Pacific Trails Pipeline forbidden on tribal land

Occupy Wall Street | NYC Protest for World Revolution: "On November 20, Wet’suwet’en Hereditary Chief Toghestiy intercepted and issued an eagle feather to surveyors from the Can-Am Geomatics company, working for Apache’s proposed shale gas Pacific Trails Pipeline. In Wet’suwet’en law, an eagle feather is used as a first and only notice of trespass. The surveyors were ordered to leave the territory and the road entering into the territory has been closed to all industry activities until further notice.

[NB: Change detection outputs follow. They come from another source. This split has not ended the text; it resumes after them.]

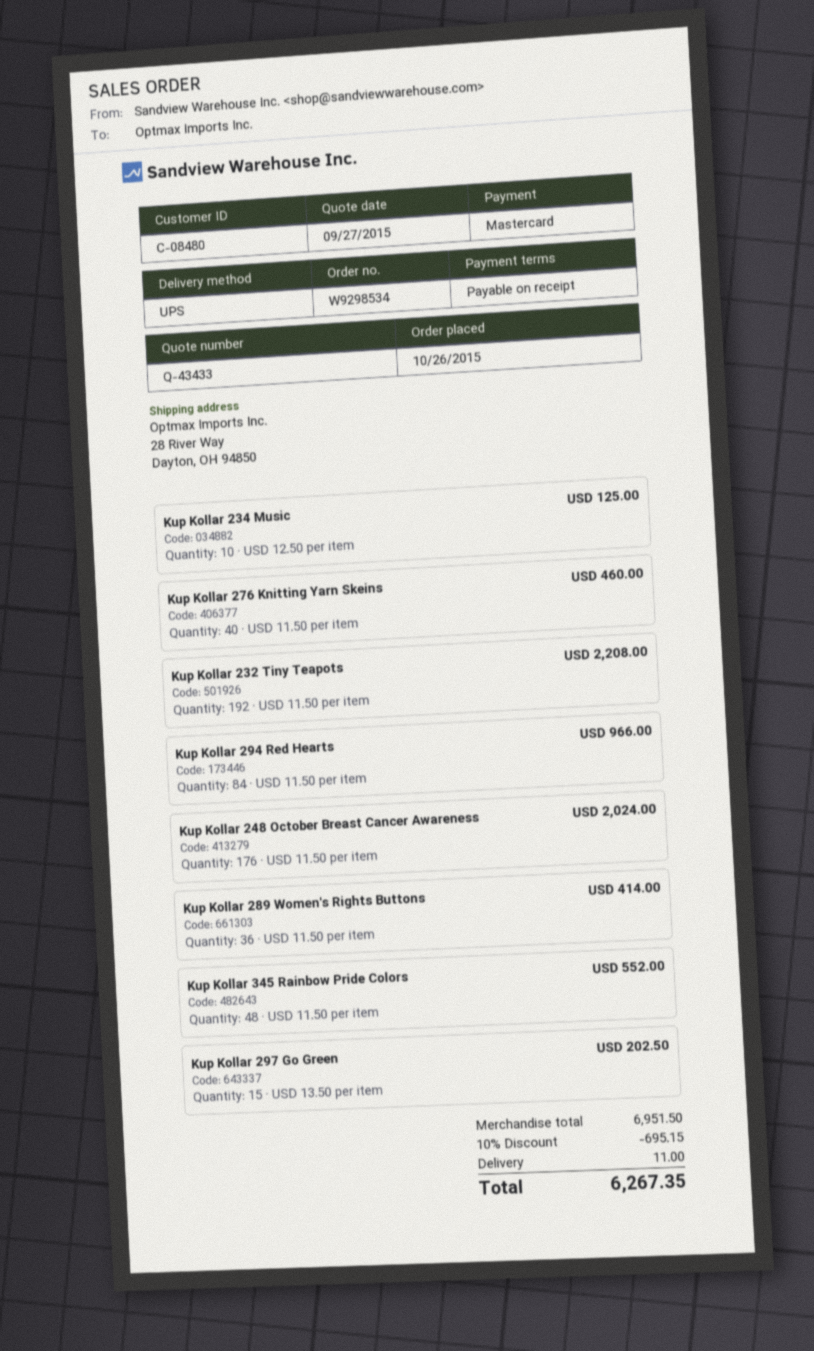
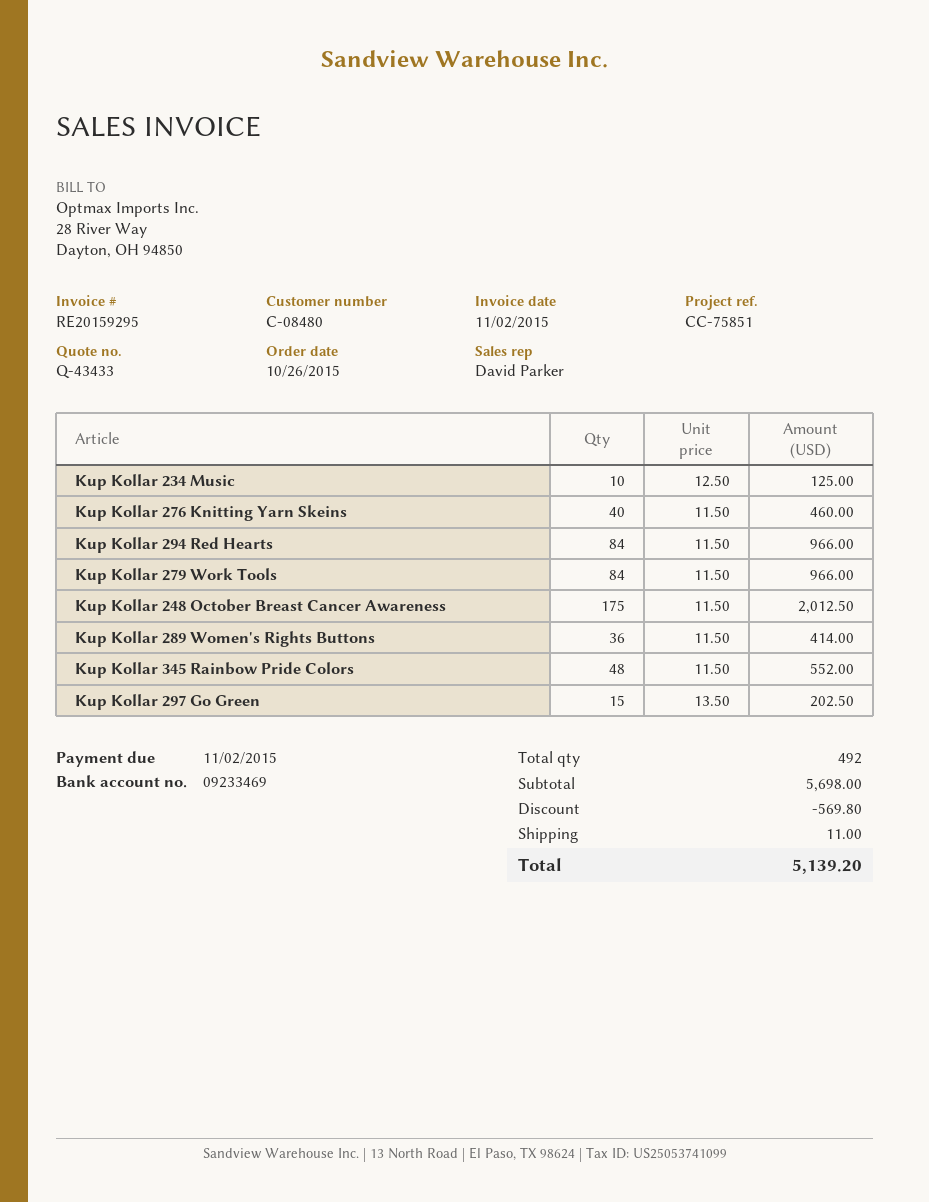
Kup Kollar 232 Tiny Teapots: 192 x 11.50 = 2208.00 -> none
Kup Kollar 248 October Breast Cancer Awareness: 176 x 11.50 = 2024.00 -> 175 x 11.50 = 2012.50
Kup Kollar 279 Work Tools: none -> 84 x 11.50 = 966.00
subtotal: 6951.50 -> 5698.00
discount: 695.15 -> 569.80
total: 6267.35 -> 5139.20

Since July of 2010, the Wet’suwet’en have established a camp in the pathway of the Pacific Trails Pipeline. Likhts’amisyu hereditary chief Toghestiy states, “Unist’ot’en and Grassroots Wet’suwet’en have consistently stated that they will not allow such a pipeline to pass through their territory. The federal and provincial governments, as well as Indian Act tribal councils or bands, have no right or jurisdiction to approve development on Unist’ot’en lands. By consulting only with elected Indian Act tribal councils and bands, the Canadian government breaks its own laws as outlined in the 1997 Supreme Court of Canada Delgamuukw decision which recognizes Hereditary adjudication processes.”"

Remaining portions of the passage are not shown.